The “Vinted Effect”: How Lithuania replicated the Skype phenomenon to rewrite the playbook
VILNIUS - When Mantas Mikuckas recalled the intense pressure surrounding Accel Partners' 2013 investment into Vinted, he framed it as a baseline trial for an entire nation. Addressing a packed hall at the LOGIN innovation conference inside the Litexpo exhibition centre in Vilnius, Vinted’s co-founder noted that international venture capitalists were fundamentally questioning if Lithuania was a stable, investable geography.
"Those investors were actually wondering, is Lithuania investable?" Mikuckas said on the LOGIN stage. "They even did due diligence on Lithuania—on the legal system, everything, and political stability—to decide if they can greenlight Lithuania as an investable geography."
Mikuckas framed Vinted's resulting $5 million Series A round as the first major international venture capital injection into a Lithuanian tech company since the country restored its independence in 1990. Crucially, the deal was struck directly with the domestic entity, Vinted UAB, bypassing the common practice of forcing international startups to "flip" their legal entities into jurisdictions such as Delaware.
While Vinted’s narrative remains the foundational pillar of Lithuania's modern multi-unicorn ecosystem, historical accuracy requires a minor footnote. Nearly a decade prior, Vilnius-born pioneer GetJar achieved global scale as the world’s largest independent mobile app store; however, its multi-million dollar investments from Accel were legally routed through a Delaware-incorporated entity, leaving Vinted to claim the title of the first institutional validation of Lithuania's domestic legal geography.
The Mid-Market Trap vs. The Baltic Advantage
This domestic focus has increasingly turned into the Baltic region's secret weapon, primarily driven by a geographic anomaly: small market size.
Martin Tantow, a Silicon Valley-based investor and partner at Pegasus Tech Ventures who also addressed the LOGIN conference, points out that startups born in larger mid-sized European markets often fall into a localisation trap.

"If you look at markets that are bigger — not as big as the United States, but kind of in the middle, let's say Germany, France, Spain, Italy — since they're bigger, they do focus a little bit more on their own country," Tantow explained during the panel. "They say exactly like, 'Oh, we are a German company' or 'a French company' ... which for me, again, is just not good."

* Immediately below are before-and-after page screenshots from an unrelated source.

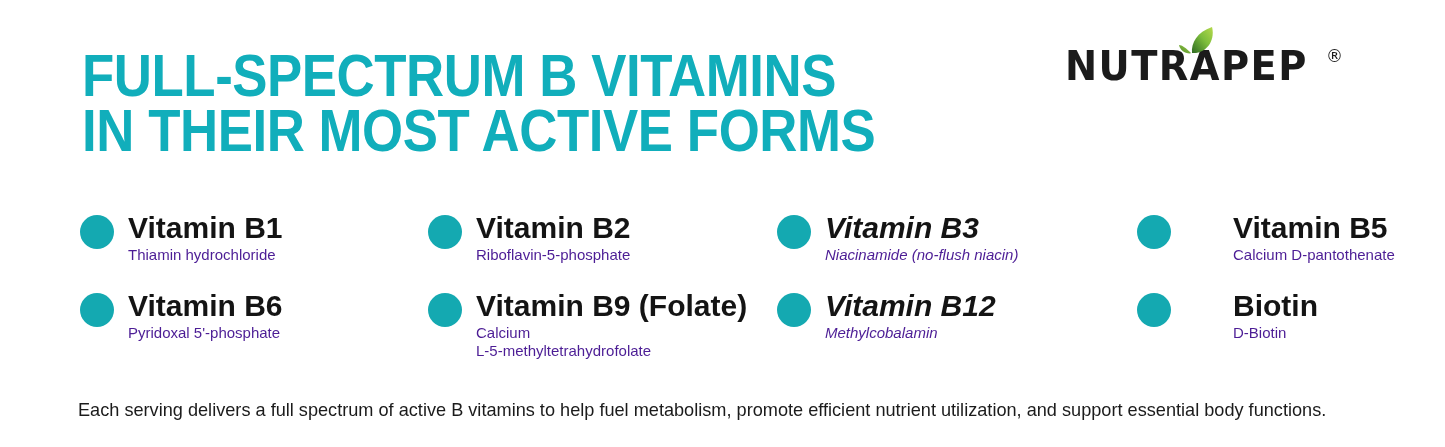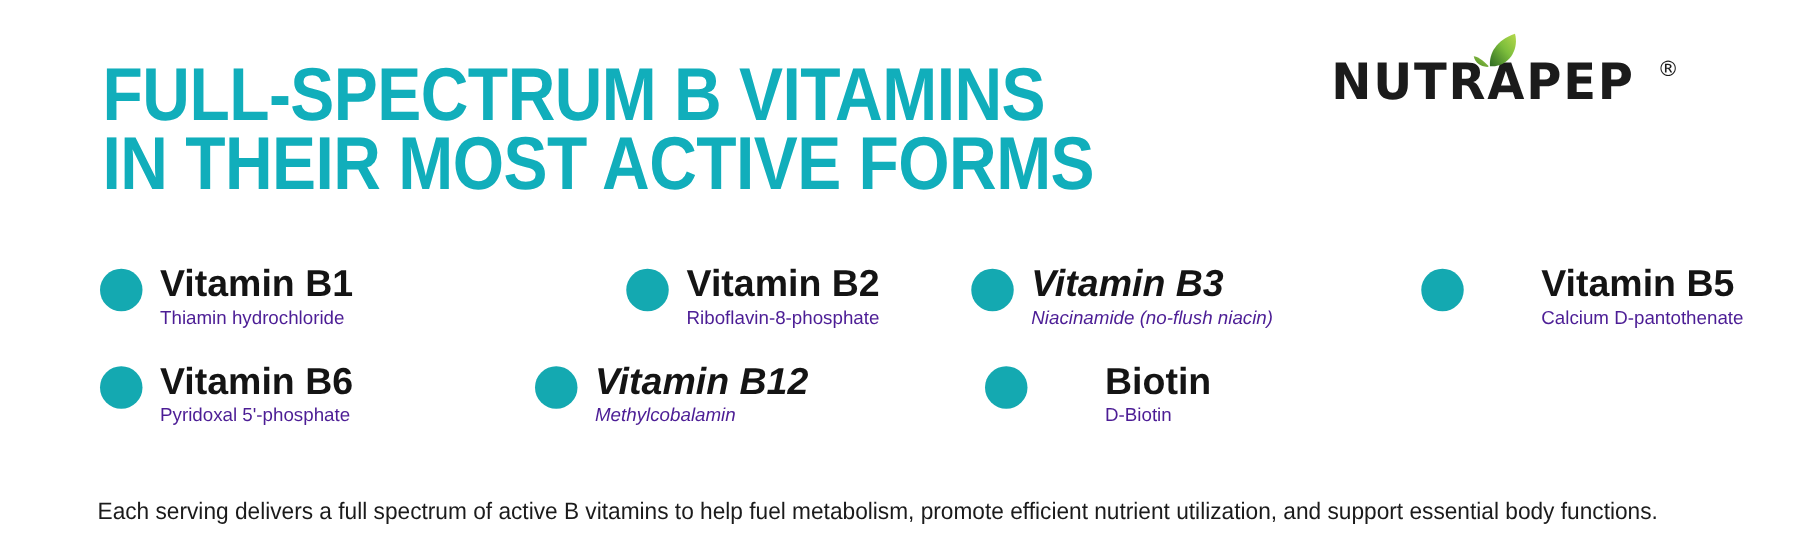--- a/index.html
+++ b/index.html
@@ -83,21 +83,21 @@
   .vitamin-row {
     display: flex;
     align-items: flex-start;
   }
   .vitamin-row.row-1 { height: 78px; }
   .vitamin-item {
     display: flex;
     align-items: flex-start;
   }
   .vitamin-item.col-0 { width: 348px; }
-  .vitamin-item.col-1 { width: 349px; justify-content: center; }
+  .vitamin-item.col-1 { width: 349px; }
   .vitamin-item.col-2 { width: 360px; font-style: italic; }
   .vitamin-item.col-3 { width: 290px; gap: 48px; }
 
   .bullet {
     flex: 0 0 auto;
     width: 34px;
     height: 34px;
     border-radius: 50%;
     background: #14A9B1;
     margin-top: 3px;
@@ -173,21 +173,21 @@
         <span class="bullet"></span>
         <div class="vitamin-text">
           <div class="vitamin-name">Vitamin B1</div>
           <div class="vitamin-sub">Thiamin hydrochloride</div>
         </div>
       </div>
       <div class="vitamin-item col-1">
         <span class="bullet"></span>
         <div class="vitamin-text">
           <div class="vitamin-name">Vitamin B2</div>
-          <div class="vitamin-sub">Riboflavin-8-phosphate</div>
+          <div class="vitamin-sub">Riboflavin-5-phosphate</div>
         </div>
       </div>
       <div class="vitamin-item col-2">
         <span class="bullet"></span>
         <div class="vitamin-text">
           <div class="vitamin-name">Vitamin B3</div>
           <div class="vitamin-sub">Niacinamide (no-flush niacin)</div>
         </div>
       </div>
       <div class="vitamin-item col-3">
@@ -200,20 +200,28 @@
     </div>
 
     <div class="vitamin-row row-2">
       <div class="vitamin-item col-0">
         <span class="bullet"></span>
         <div class="vitamin-text">
           <div class="vitamin-name">Vitamin B6</div>
           <div class="vitamin-sub">Pyridoxal 5'-phosphate</div>
         </div>
       </div>
+      <div class="vitamin-item col-1">
+        <span class="bullet"></span>
+        <div class="vitamin-text">
+          <div class="vitamin-name">Vitamin B9 (Folate)</div>
+          <div class="vitamin-sub">Calcium
+L-5-methyltetrahydrofolate</div>
+        </div>
+      </div>
       <div class="vitamin-item col-2">
         <span class="bullet"></span>
         <div class="vitamin-text">
           <div class="vitamin-name">Vitamin B12</div>
           <div class="vitamin-sub">Methylcobalamin</div>
         </div>
       </div>
       <div class="vitamin-item col-3">
         <span class="bullet"></span>
         <div class="vitamin-text">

In contrast, Baltic entrepreneurs are forced to look outward from day one. A firm founded in Vilnius cannot survive on local traction alone, compelling founders to build global architectures immediately.
"I wish that in Europe we would think at least European from the beginning," Tantow said, urging founders to adopt a broader framework: "We are a European company, and we are based in Lithuania."
Inherited Blueprints and Regional Anchors
This hyper-focused international mindset has created a reliable cross-border blueprint across the Baltic states. In neighbouring Estonia, early global champions like Skype laid a similar operational foundation.
Today, that regional playbook is best exemplified by transportation giant Bolt, which — despite raising more than a billion from Tier-1 global growth funds like D1 Capital Partners and automotive conglomerates — has intentionally kept its headquarters and core legal entity anchored in Estonia.
It is a validation of Lithuania's legal and economic maturity that Vinted proved possible in its own country in 2013.
Ultimately, both models are required to understand how the Baltics evolved from a blank spot on the global tech investment map into an integrated innovation hub that has yielded successive generations of software companies such as Nord Security and Cast AI.
Vinted proved that Lithuania could cultivate a long-term consumer marketplace capable of sustaining unicorn-level evaluations on native soil.
For Mikuckas, the evolution over the last decade has turned Lithuania from a speculative bet into an optimal launchpad.
"10 years ago, there was nothing. Now we have all the resources you need," Mikuckas concluded. "We have founders with experience, we have thousands of people who can join your company... we have money — local money, global money. I could not think of a better time, and a better place, to start your own tech company."